The outlet continued:
A force of 376 law enforcement officers responded to the shooting, according to the report. However, the report found there was no clear leadership once they amassed at the scene, and responders lacked basic communications and necessary urgency to take down the gunman.
The investigation criticized the inaction of state and federal law enforcement, who made up the majority of responding officers. The report states there were 91 state police offers, 149 from U.S. Border Patrol, 25 Uvalde city police officers, 16 sheriff’s deputies and 5 officers from the Uvalde Consolidated Independent School District Police.
Until now, much of the criticism has been directed at former Uvalde schools police Chief Pete Arredondo, who acted as incident commander during the massacre.
The committee said law enforcement failed to quickly confront the suspect, having retreated to safety after taking gunfire and waiting for backup.
“They failed to prioritize saving the lives of innocent victims over their own safety,” the report said.
The committee also noted that other better trained officers and law enforcement agencies also failed to take over leadership from Arredondo following his inaction at the scene.

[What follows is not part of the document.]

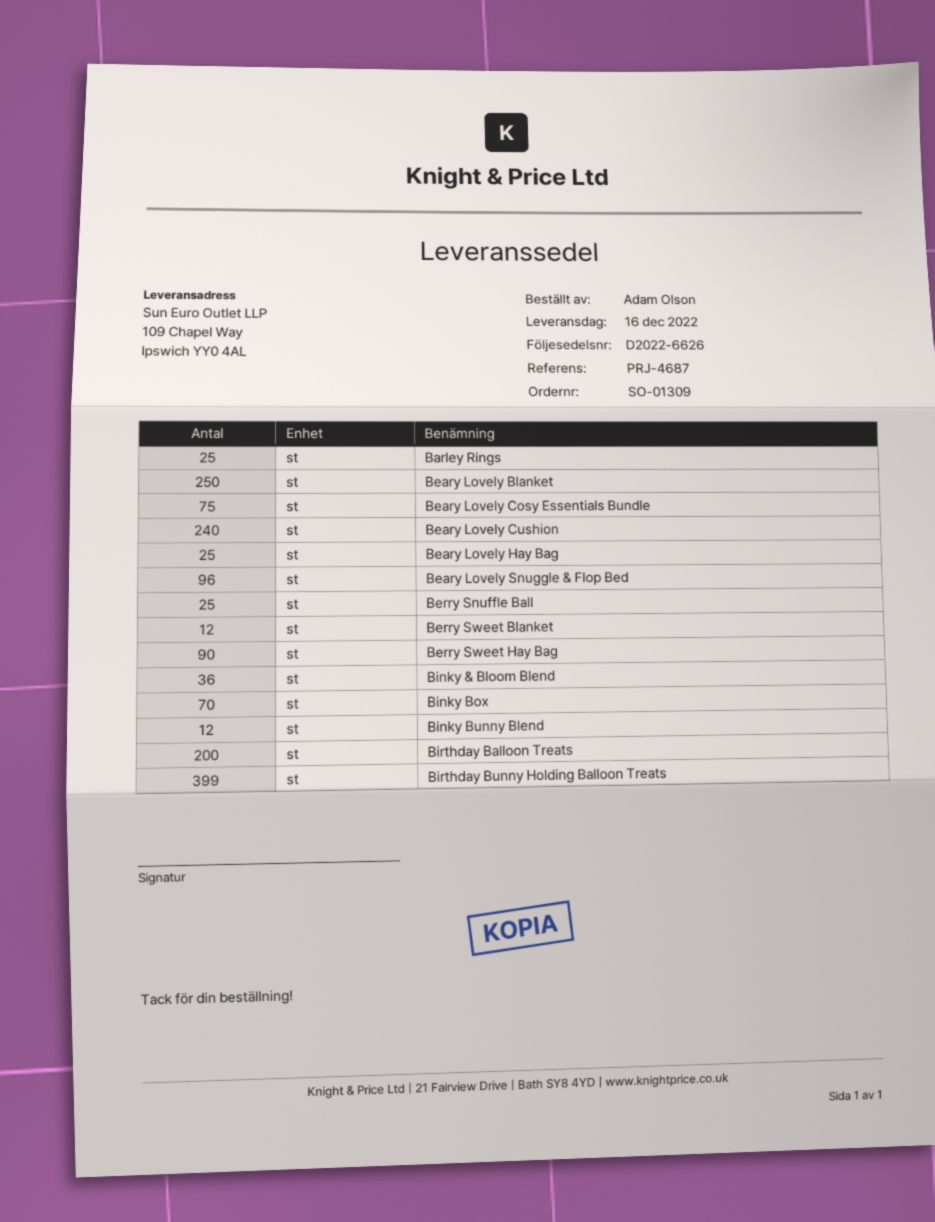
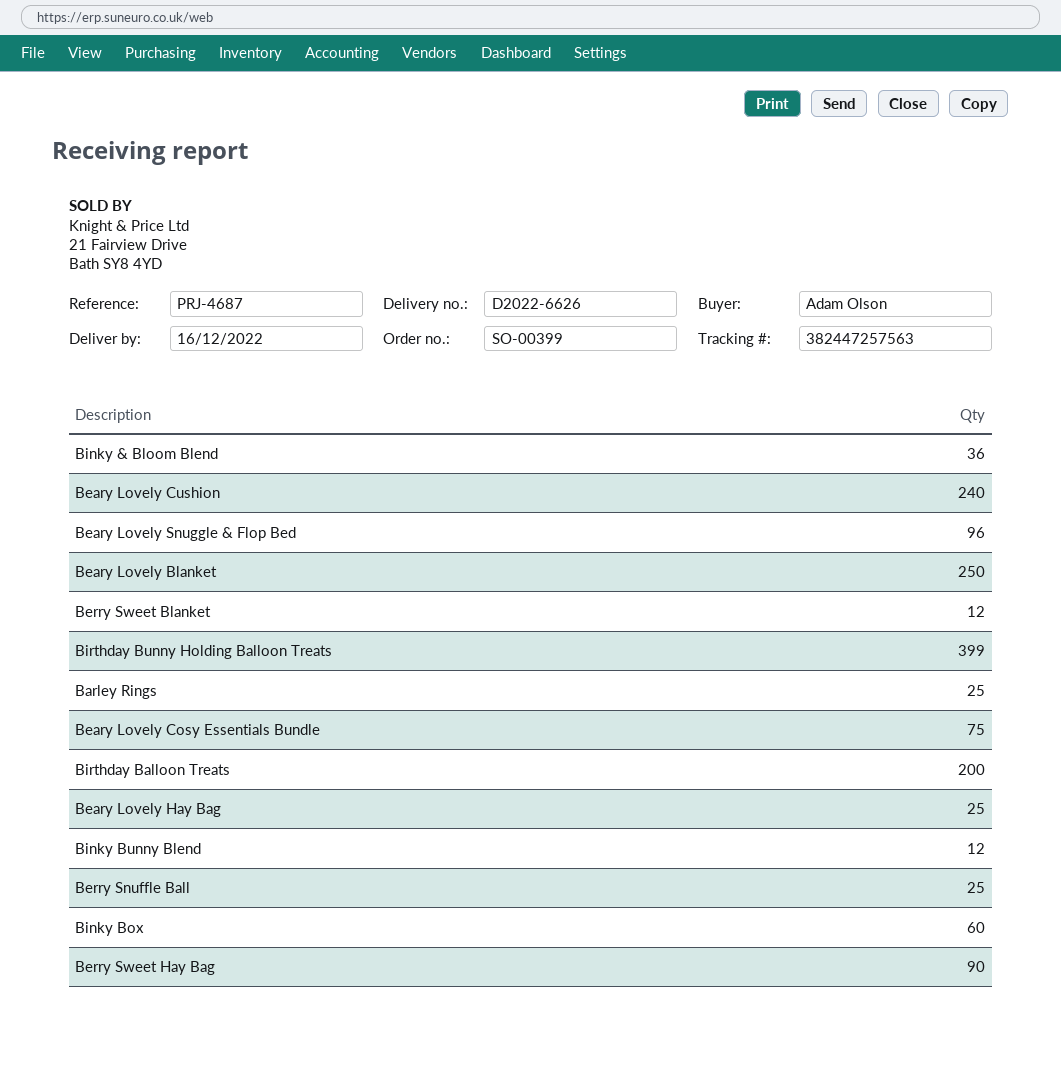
order number: SO-01309 -> SO-00399
Binky Box: 70 -> 60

“In this crisis, no responder seized the initiative to establish an incident command post,” the committee report said. “Despite an obvious atmosphere of chaos, the ranking officers of other responding agencies did not approach the Uvalde CISD chief of police or anyone else perceived to be in command to point out the lack of and need for a command post, or to offer that specific assistance.”
The committee did note that some individual officers attempted to engage the shooter more quickly and may have been able to do so if they had adequate backup.
“The committee report also found that the school, despite having proper safeguards in place, was complacent in its implementation, with witnesses telling the committee that staff often left doors unlocked and propped them open with rocks, wedges or magnets, partly due to a shortage of keys,” Fox News reported.
There has been widespread criticism of the police response to the tragedy, including from one of Texas’ top cops.
“There’s compelling evidence that the law enforcement response to the attack at Robb Elementary was an abject failure and antithetical to everything we’ve learned over the last two decades since the Columbine massacre,” said Col. Steve McCraw, director of the Texas Department of Public Safety during testimony before a state Senate committee
“Three minutes after the subject entered the West building, there was sufficient number of armed officers wearing body armor to isolate, distract, and neutralize the subject,” McCraw continued.
“The only thing stopping the hallway of dedicated officers from entering room 111 and 112 was the on-scene commander who decided to place the lives of officers before the lives of children,” he continued.
“One error; 14 minutes and eight seconds,” the director said of the young students waiting in a classroom for police to save them.
McCraw said officers were, in part, waiting for a “key that was not needed.”
“I have great reasons to believe it was never secured,” he testified. “How about trying the door and seeing if it’s locked?”
“Obviously, not enough training was done in this situation, plain and simple. Because terrible decisions were made by the on-site commander,” McCraw railed.